Javita August incentive focus on recruitment drive
When I first reviewed the Javita MLM business opportunity, I reflected that despite having a compensation plan that incorporated product sales on a retail level (business volume), the door was wide open for members to simply place new recruits on auto-ship and hope that one of them eventually made it.
In doing so the recruiting member can rely on Javita’s FastStart bonus and the residual income provided from new member’s autoship requirements.
This naturally isn’t a longterm strategy for success with Javita, but is possible (there’s no compensation plan disincentive to not do it) regardless. That said, it was entirely up to Javita on how they were going to market themselves.
They could either play the recruitment numbers game or focus on establishing themselves as a long-term MLM market player with a solid product that sells itself.
Shortly after reviewing Javita I was then disappointed to see that Javita’s marketing arm, Javanomics was marketing Javita on the premise of earning ‘$16,000 per month to your income by finding one person per month by sharing coffee?‘
The basic concept being marketed was that if you enrolled one person a month into Javita, and in turn got them to enroll one person a month (exponentially), at the end of 12 months you’d be making over $16,000 alone on autoship commission payouts.
The downside?
Through your efforts you’d have recruited (directly and indirectly) 4096 members to Javita who would all be out there over the next twelve months trying to replicate your results.

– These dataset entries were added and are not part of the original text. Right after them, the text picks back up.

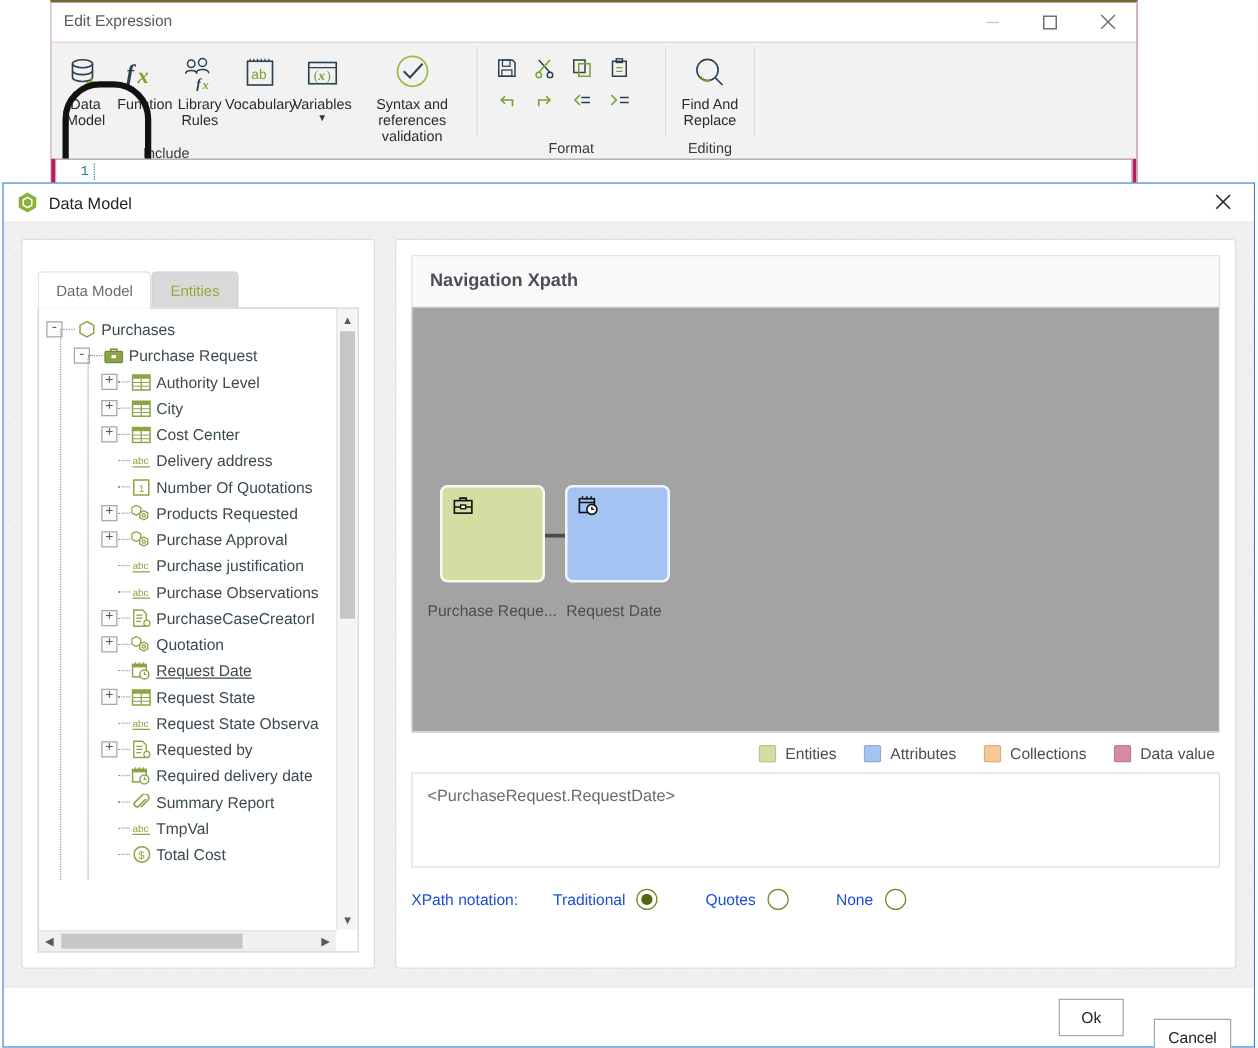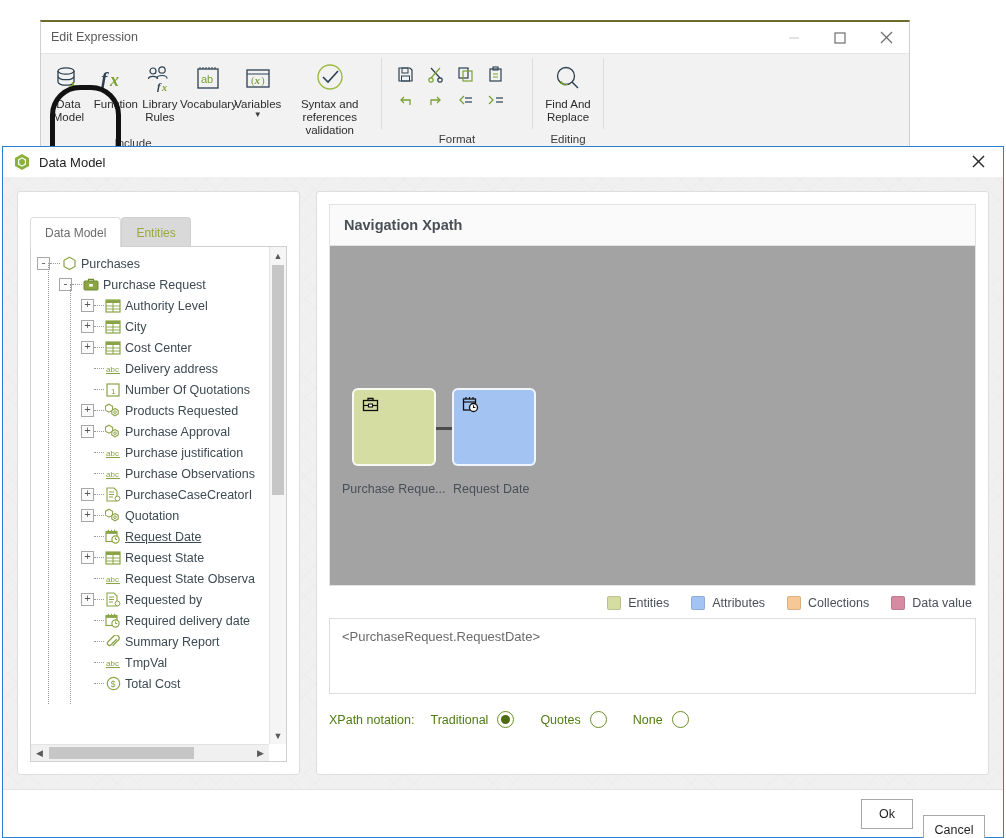--- a/index.html
+++ b/index.html
@@ -20,7 +20,6 @@
     background: #be185d;
     border: 1px solid #cfcfcf;
     border-top: 2px solid #6c6c2c;
-    margin-top: 20px;
   }
   #bg-titlebar {
     height: 32px;

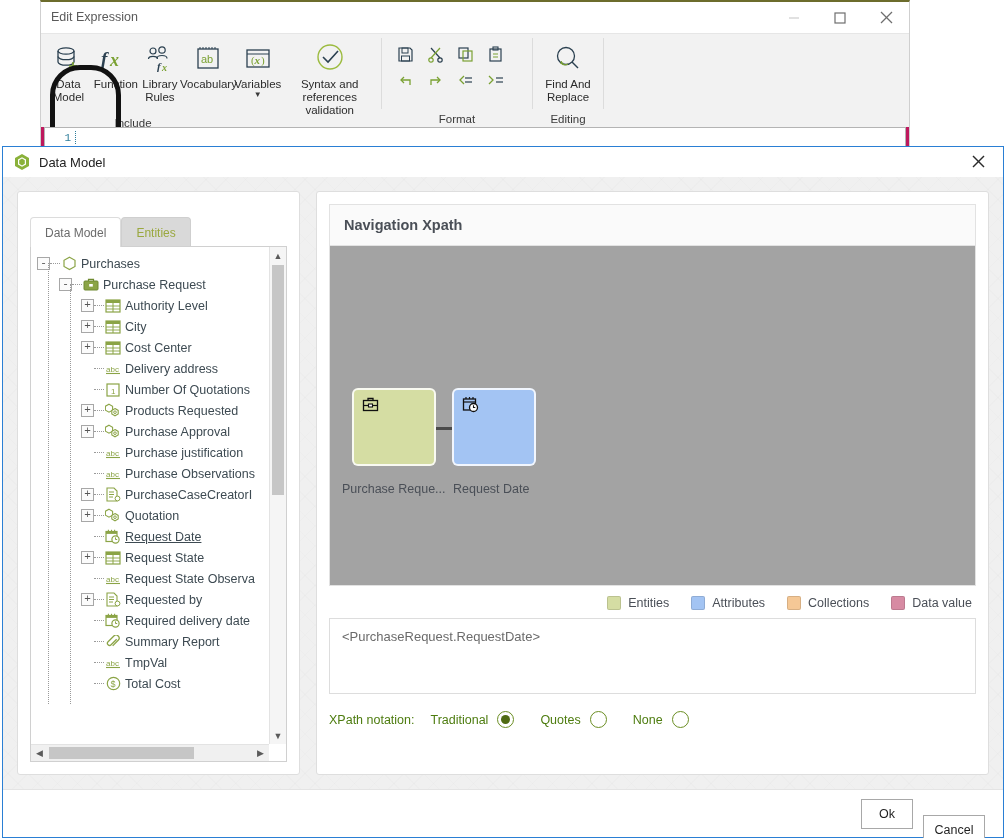--- a/index.html
+++ b/index.html
@@ -379,10 +379,10 @@
   #notation-row {
     display: flex;
     align-items: center;
-    gap: 0px;
+    gap: 12px;
     padding-top: 17px;
     font-size: 12.5px;
-    color: #4d7c0f;
+    color: #1d4ed8;
   }
   #notation-label { margin-right: 16px; }
   .radio-opt {

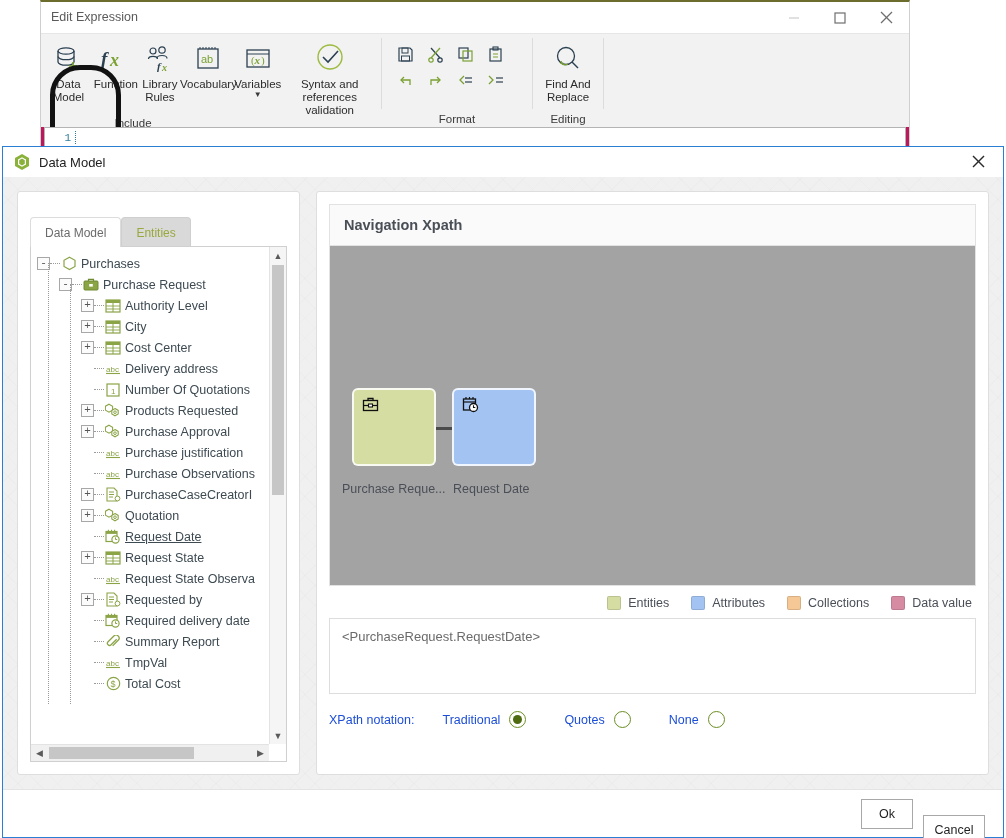--- a/index.html
+++ b/index.html
@@ -413,7 +413,7 @@
     align-items: center;
     justify-content: flex-end;
     padding-right: 18px;
-    gap: 10px;
+    gap: 24px;
   }
   .footer-btn {
     width: 52px; height: 30px;

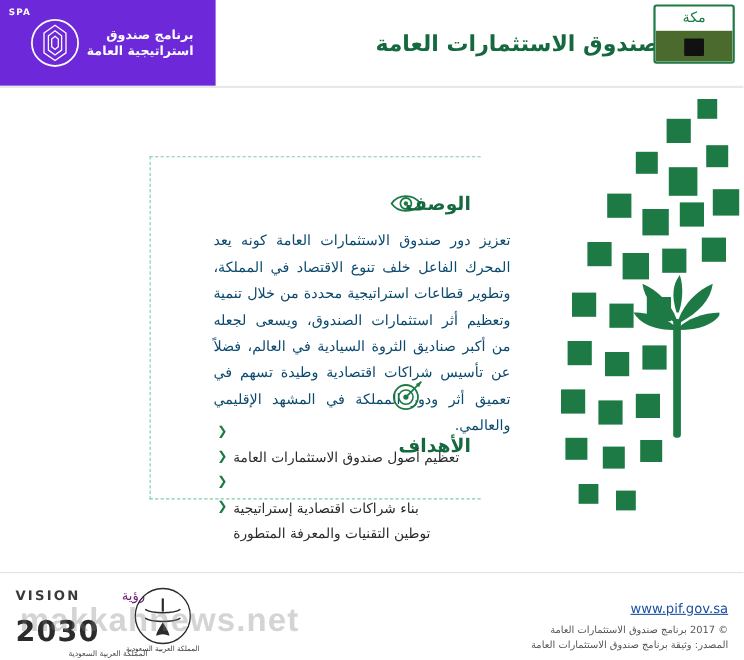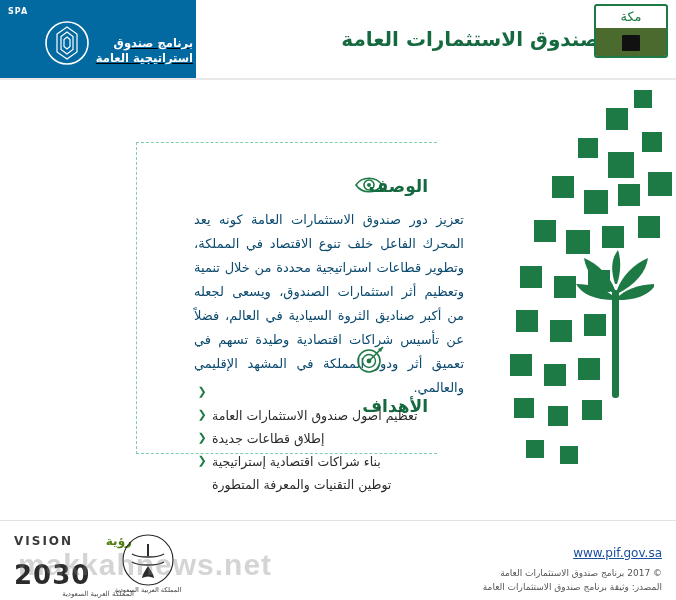--- a/index.html
+++ b/index.html
@@ -17,7 +17,7 @@
   }
   .header-green{
     position:absolute;left:0;top:0;width:196px;height:78px;
-    background:#0369a1;
+    background:#6d28d9;
   }
   .spa-logo{
     position:absolute;left:31px;top:12px;width:170px;height:54px;

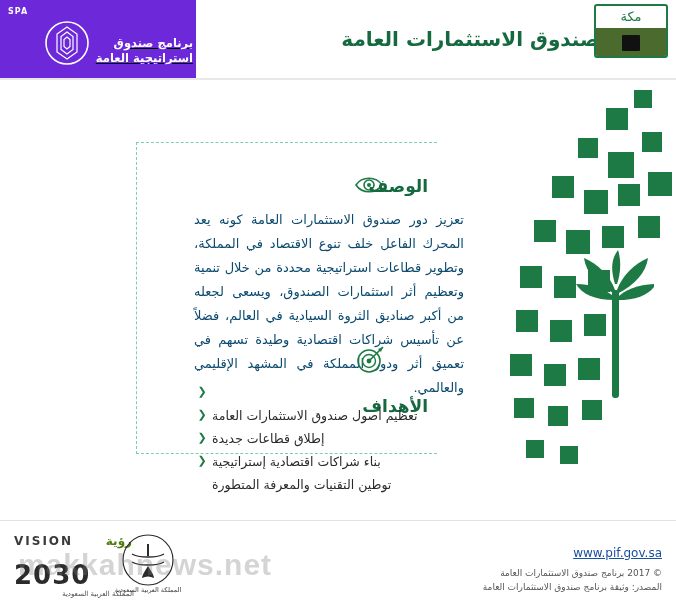--- a/index.html
+++ b/index.html
@@ -20,8 +20,8 @@
     background:#6d28d9;
   }
   .spa-logo{
-    position:absolute;left:31px;top:12px;width:170px;height:54px;
-    display:flex;align-items:flex-end;justify-content:flex-start;text-decoration:underline;
+    position:absolute;left:14px;top:12px;width:170px;height:54px;
+    display:flex;align-items:center;justify-content:flex-start;
   }
   .spa-mark{
     width:46px;height:46px;position:relative;flex:0 0 auto;

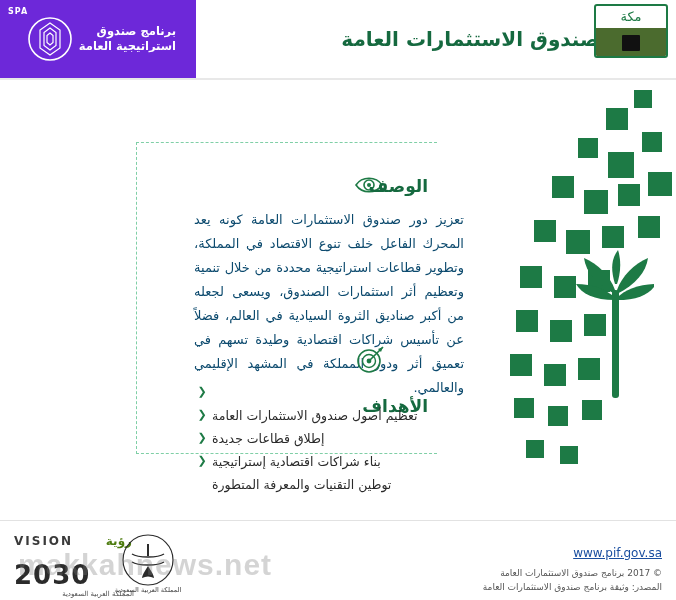--- a/index.html
+++ b/index.html
@@ -266,7 +266,6 @@
     </div>
     <div class="goal-item">
       <span class="chev">❮</span>
-      <span class="goal-label">إطلاق قطاعات جديدة</span>
     </div>
     <div class="goal-item">
       <span class="chev">❮</span>

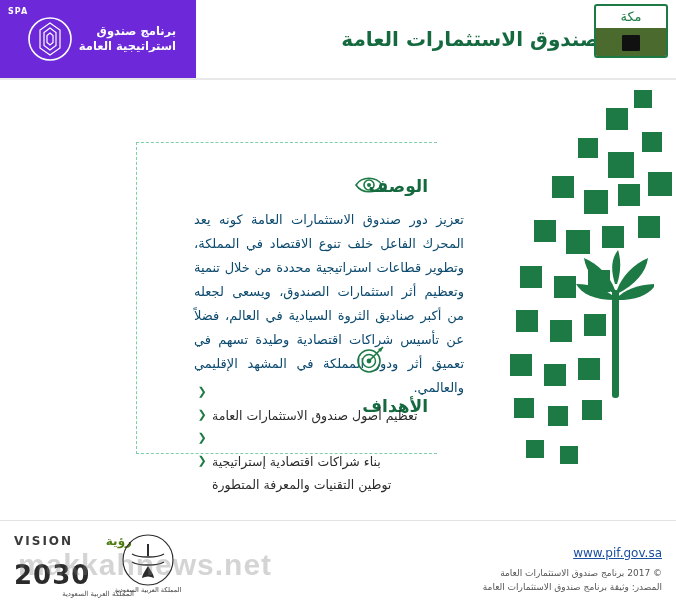--- a/index.html
+++ b/index.html
@@ -130,7 +130,7 @@
   }
   .v-top{font-size:12px;letter-spacing:2px;font-weight:bold;color:#3a3a3a;}
   .v-num{font-size:26px;font-weight:bold;letter-spacing:1px;color:#2b2b2b;line-height:26px;margin-top:14px;}
-  .v-ar{position:absolute;right:2px;top:0;font-size:12px;color:#4d7c0f;font-weight:bold;}
+  .v-ar{position:absolute;right:2px;top:0;font-size:12px;color:#701a75;}
   .v-sub{font-size:7px;color:#4a4a4a;margin-top:2px;direction:rtl;text-align:right;}
   .emblem{
     position:absolute;left:120px;top:12px;width:56px;height:56px;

It’s pretty much a no brainer to see how that’s unsustainable over the long term (not to mention completely removes any significance of Javita’s product line from the business model of the company).
At the time, I concluded that
whenever an autoship component is involved it’s always a fine line between relying on it and utilising it to derive an income.
In the case of Javanomics latest marketing material, clearly they and by proxy Javita have no problems with their members solely relying on recruitment to build their businesses.
Launched back in June 2011, this was the first marketing effort from Javanomics (Javita’s marketing and training arm) and I hoped at the time wasn’t a reflection of the direction Javita’s marketing and training incentives were going to take.
If the latest marketing effort by Javanomics is any indication though, it looks like recruitment is going to take centrestage over a product driven marketing approach.
For the month of August, through Javanomics, Javita has launched two new incentives to encourage recruitment amongst their existing memberbase.
The first incentive comes in the form of a $2000 cash incentive each week, awarded to the top 3 enrollers in the company but based on business volume.
Given that most new members probably aren’t bringing a clientbase with them, this translates into the business volume generated by their autoship. So in other words, whoever recruits the most people each week in August.
The second recruitment incentive is the giveaway of a new Ipod Nano each week to Javita members who recruits new members. Entries are limited to one and Javita members can gain an entry by recruiting just one member.
Forget business volume, this second incentive just flat out rewards members for recruiting.
With both of Javita’s August incentives strongly tied into the recruitment of others, it’s disappointing to see Javita move away from marketing their product and instead relying on marketing the business opportunity.
With a consumable like coffee, one would think it’d be easy to market the product. If the first two promotions by the company are anything to go by though, apparently not.
Autoship is a two-edged sword.
On one hand, without monthly autoship you have no persistent sales and thus stream of constant revenue. You don’t really want to go back to the guy and resell him coffee every month if you can help it.
On the other hand, autoship, as you pointed out, basically ascertained “recruiting = sales”, and that is a serious problem when it comes to legality and morality.
While I see exactly where you’re coming from, a company that’s now just about a month out of prelaunch not only has to move product, but has fixed costs to spread out.
Recruiting and autoship is probably a much faster way than building retail sales to ship as much product as possible.
@Jon
Most definitely but let’s be realistic here. Javita announced their prelaunch five months ago and to their credit the ‘reserve your cup’ campaign went quite viral and was a success (at least during prelaunch).
Where did all those people go?
Shouldn’t they be trying to get their product out there rather than relying on recruitment at this stage? Otherwise Javita run the very real risk of creating a recruitment driven culture amongst their distributor base. If new members are signed onto the opportunity rather than off a genuinine interest and love of the product, how do you think they themselves are going to market the product.
Recruitment focus during prelaunch is fine but at some point you’ve got to rely on what you’re actually selling to make it in the long term in MLM.
If they don’t have enough capital for it to burn through 6-12 months’s operating losses, it should not be in business. No new business is immediately profitable (except pyramid schemes).
The problem with autoship, as pointed out earlier, is basically they are selling to members, not outside customers. Sales figures would then be bogus. Assuming they follow Amway rules with proper product return etiquette you can’t trust any of the sales figures UNLESS they report actual sales (or consumption) by individual members/associates/whatever, and I doubt they do that.
With the age of Internet and smartphones, orders can be placed almost anywhere, and autoship is NOT necessary to maintain stock level. Thus, autoship appears to be a way to artificially prop up sales numbers, and basically teaches all members “recruiting = sales”.